• **EXERCISE DESCRIPTION**: Look through the listing below and report the lines that have the word "none" in them.

• **SUPPLIED RECORDS**:
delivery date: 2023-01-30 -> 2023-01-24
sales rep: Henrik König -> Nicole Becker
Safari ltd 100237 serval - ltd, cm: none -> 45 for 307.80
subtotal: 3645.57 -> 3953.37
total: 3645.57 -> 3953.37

* * *

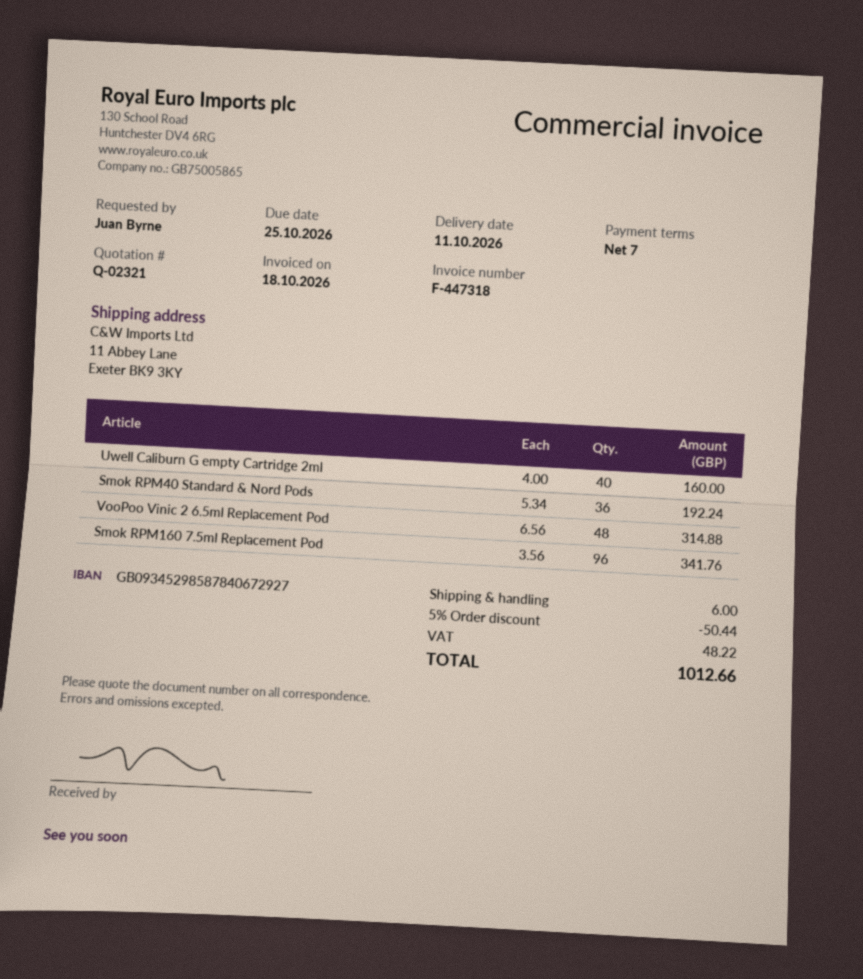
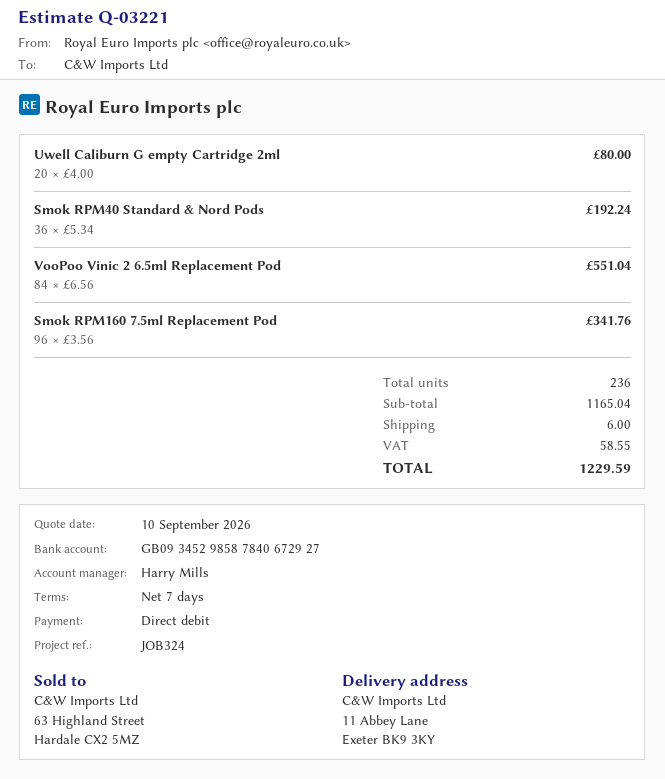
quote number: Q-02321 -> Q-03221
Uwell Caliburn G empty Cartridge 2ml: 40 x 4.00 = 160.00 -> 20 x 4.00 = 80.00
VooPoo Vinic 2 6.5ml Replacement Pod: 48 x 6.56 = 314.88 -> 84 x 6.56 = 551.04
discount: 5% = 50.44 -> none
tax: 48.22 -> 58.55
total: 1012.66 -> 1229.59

• **TASK RESULT**:
Safari ltd 100237 serval - ltd, cm: none -> 45 for 307.80
discount: 5% = 50.44 -> none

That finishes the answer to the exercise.